Task directions. A word-for-word copy is needed of the line containing "temperature_2m_max, 2025-06-27: 31.23 -> 28" and every line after it through the end of the records below, leaving out all pictures.

Before-and-after change records.
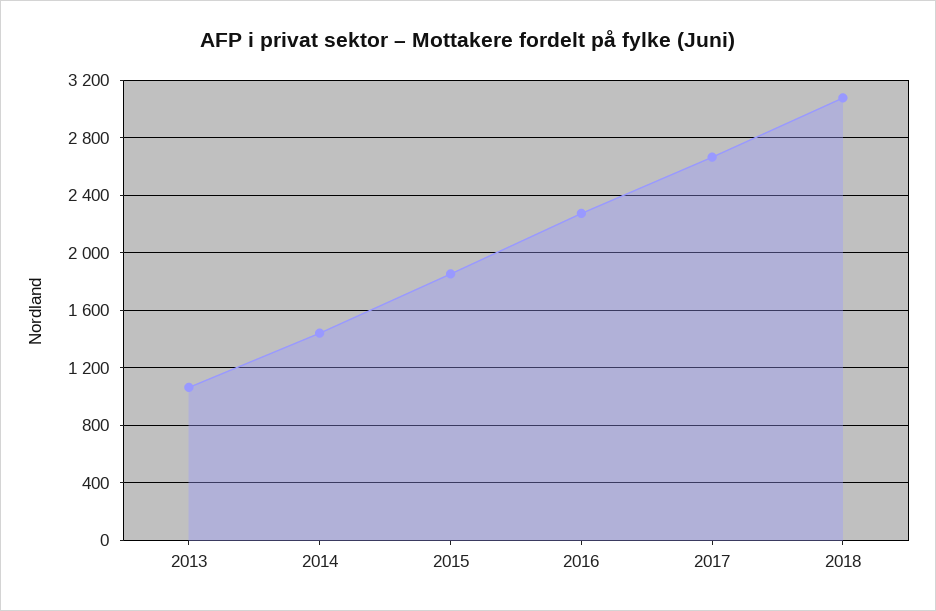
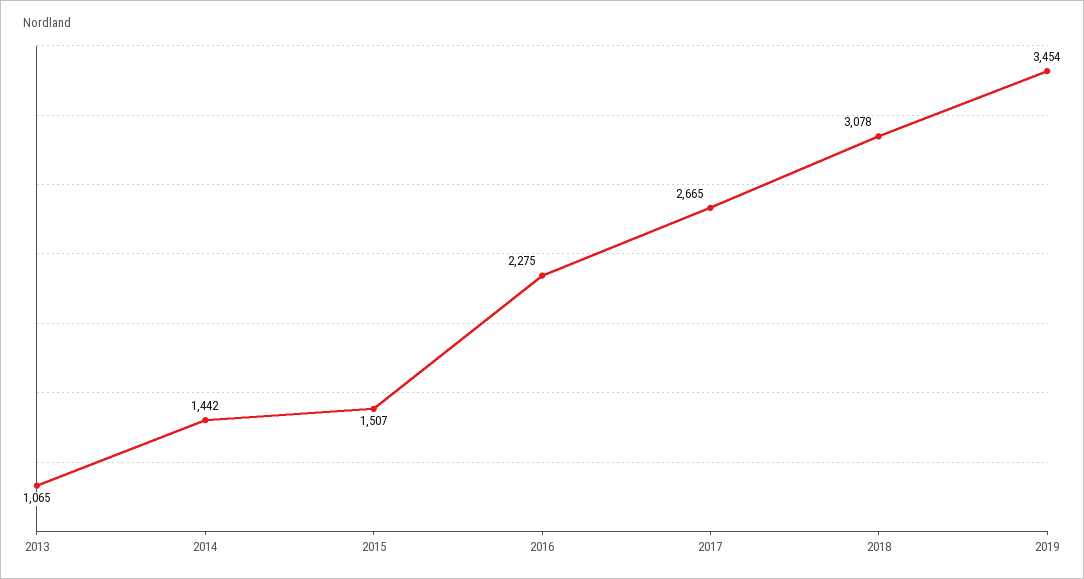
2015: 1850 -> 1507
2019: none -> 3454

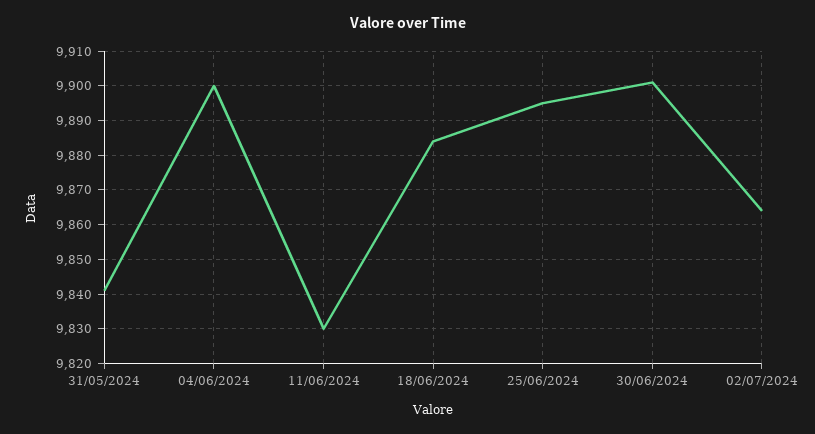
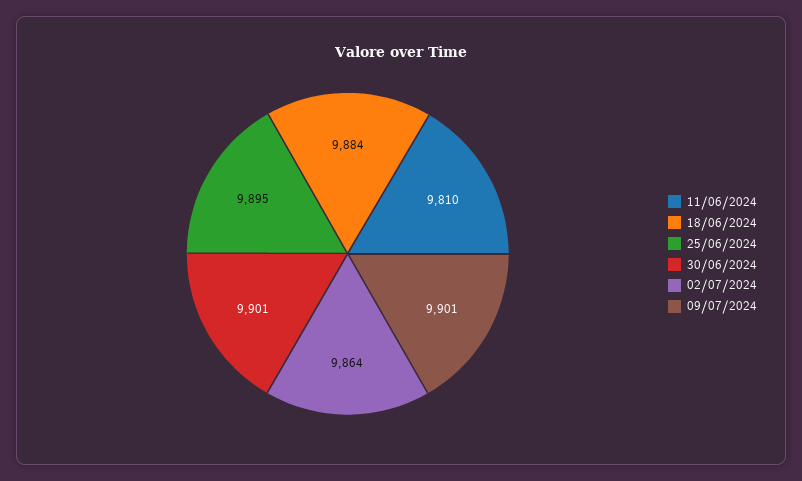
31/05/2024: 9840 -> none
04/06/2024: 9900 -> none
11/06/2024: 9830 -> 9810
09/07/2024: none -> 9901

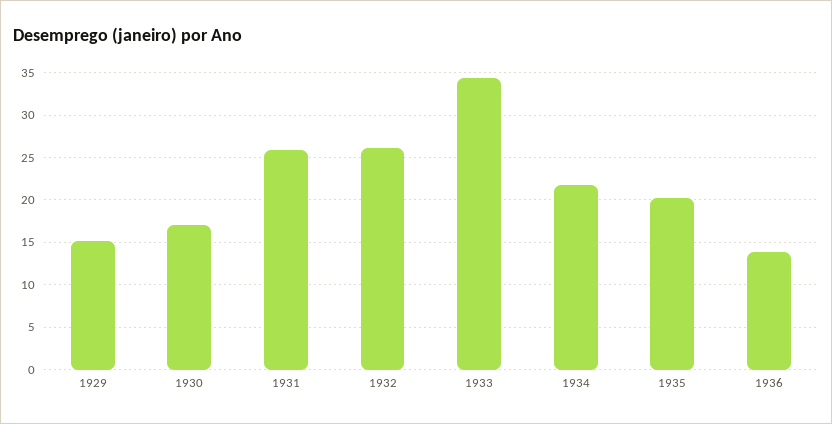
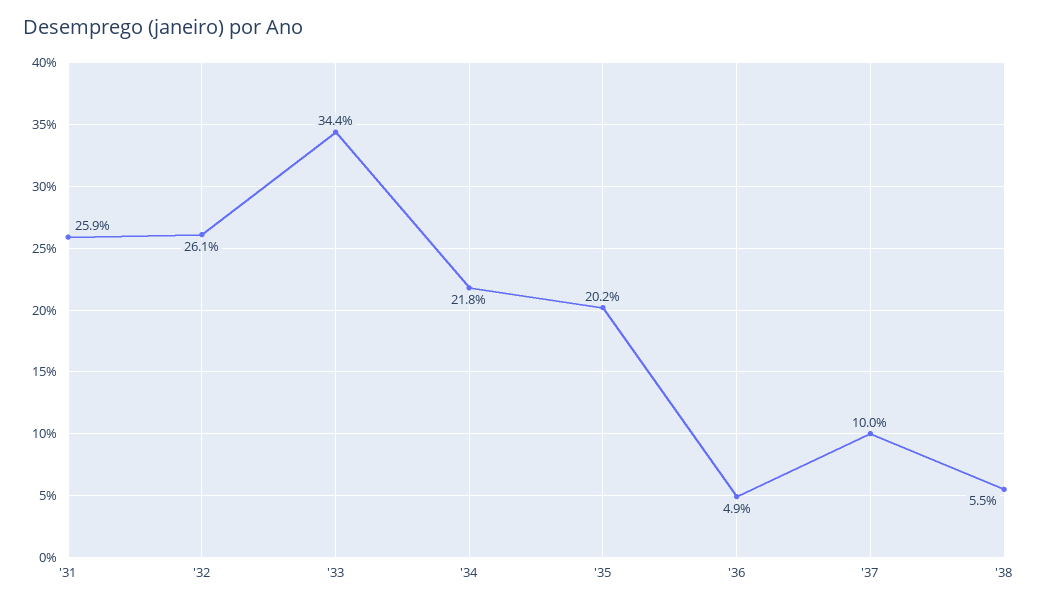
1929: 15 -> none
1930: 17 -> none
1936: 14 -> 4.9
'37: none -> 10
'38: none -> 5.5

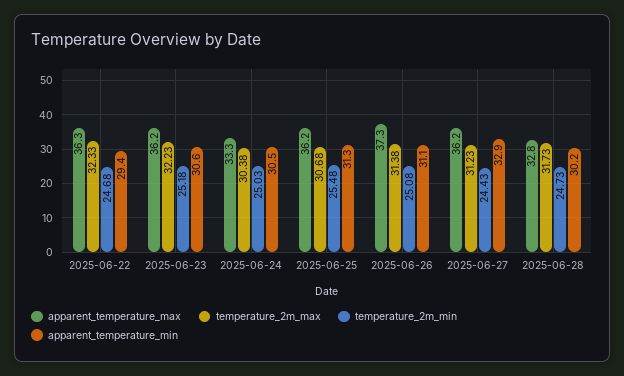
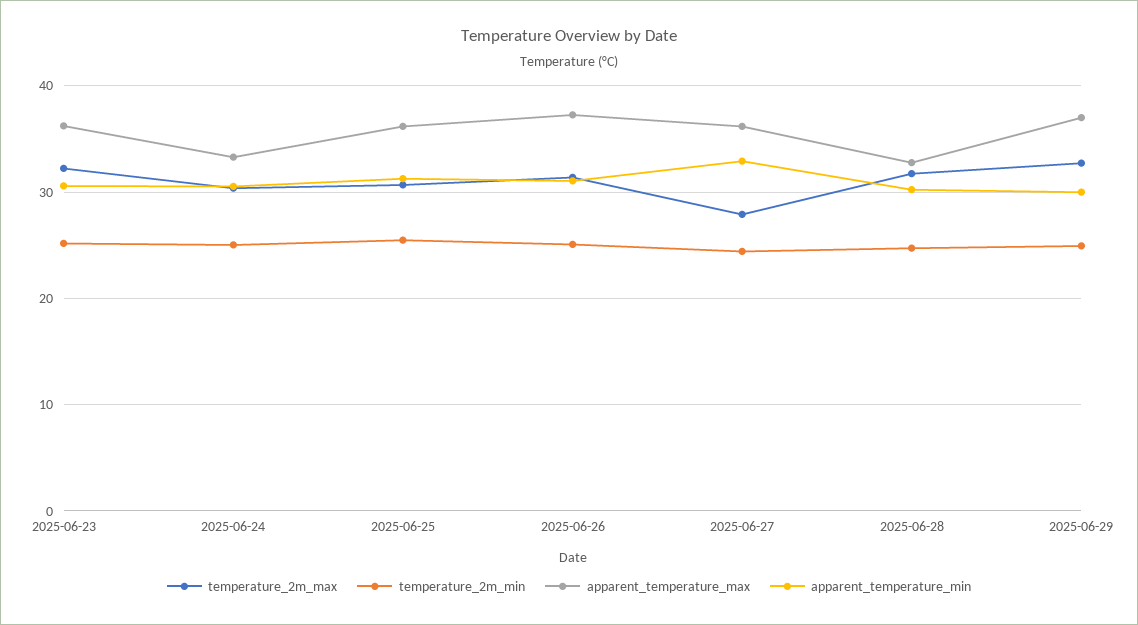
apparent_temperature_max, 2025-06-22: 36.3 -> none
temperature_2m_max, 2025-06-22: 32.33 -> none
temperature_2m_min, 2025-06-22: 24.68 -> none
apparent_temperature_min, 2025-06-22: 29.4 -> none
temperature_2m_max, 2025-06-27: 31.23 -> 28
temperature_2m_max, 2025-06-29: none -> 33
temperature_2m_min, 2025-06-29: none -> 25
apparent_temperature_max, 2025-06-29: none -> 37
apparent_temperature_min, 2025-06-29: none -> 30

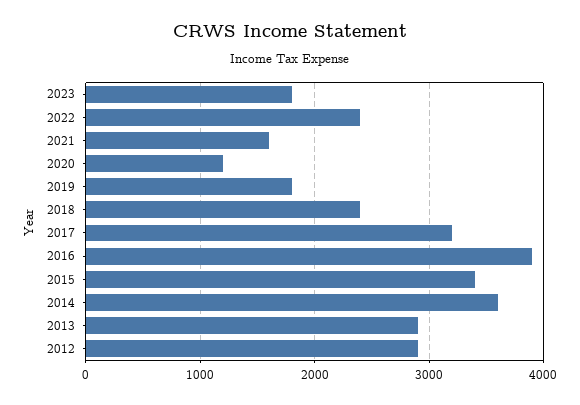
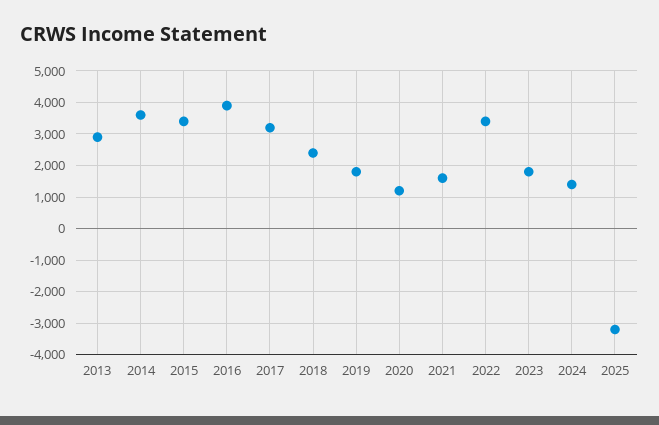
2022: 2400 -> 3400
2012: 2900 -> none
2024: none -> 1400
2025: none -> -3200

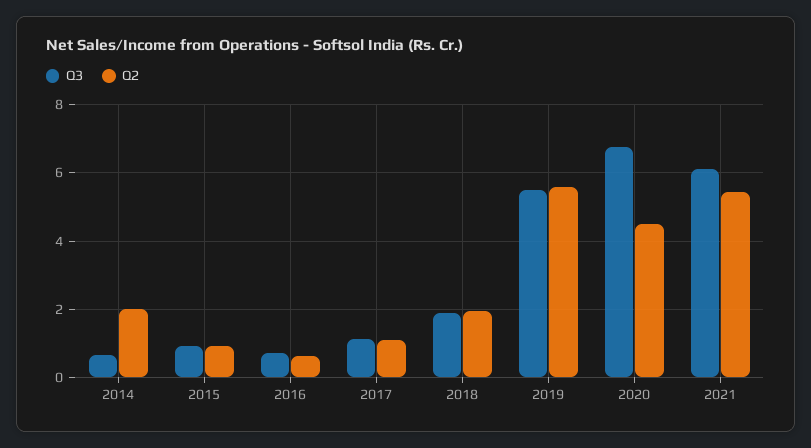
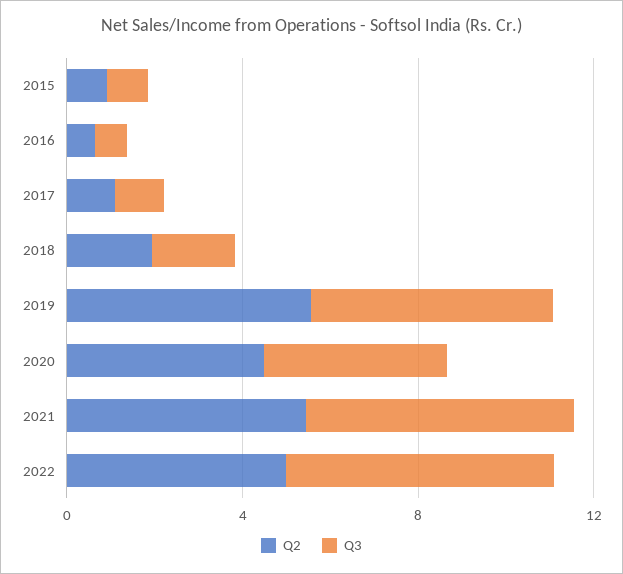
Q3, 2014: 0.6 -> none
Q2, 2014: 2 -> none
Q3, 2020: 6.8 -> 4
Q2, 2022: none -> 5
Q3, 2022: none -> 6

Solution below.
temperature_2m_max, 2025-06-27: 31.23 -> 28
temperature_2m_max, 2025-06-29: none -> 33
temperature_2m_min, 2025-06-29: none -> 25
apparent_temperature_max, 2025-06-29: none -> 37
apparent_temperature_min, 2025-06-29: none -> 30

2022: 2400 -> 3400
2012: 2900 -> none
2024: none -> 1400
2025: none -> -3200

Q3, 2014: 0.6 -> none
Q2, 2014: 2 -> none
Q3, 2020: 6.8 -> 4
Q2, 2022: none -> 5
Q3, 2022: none -> 6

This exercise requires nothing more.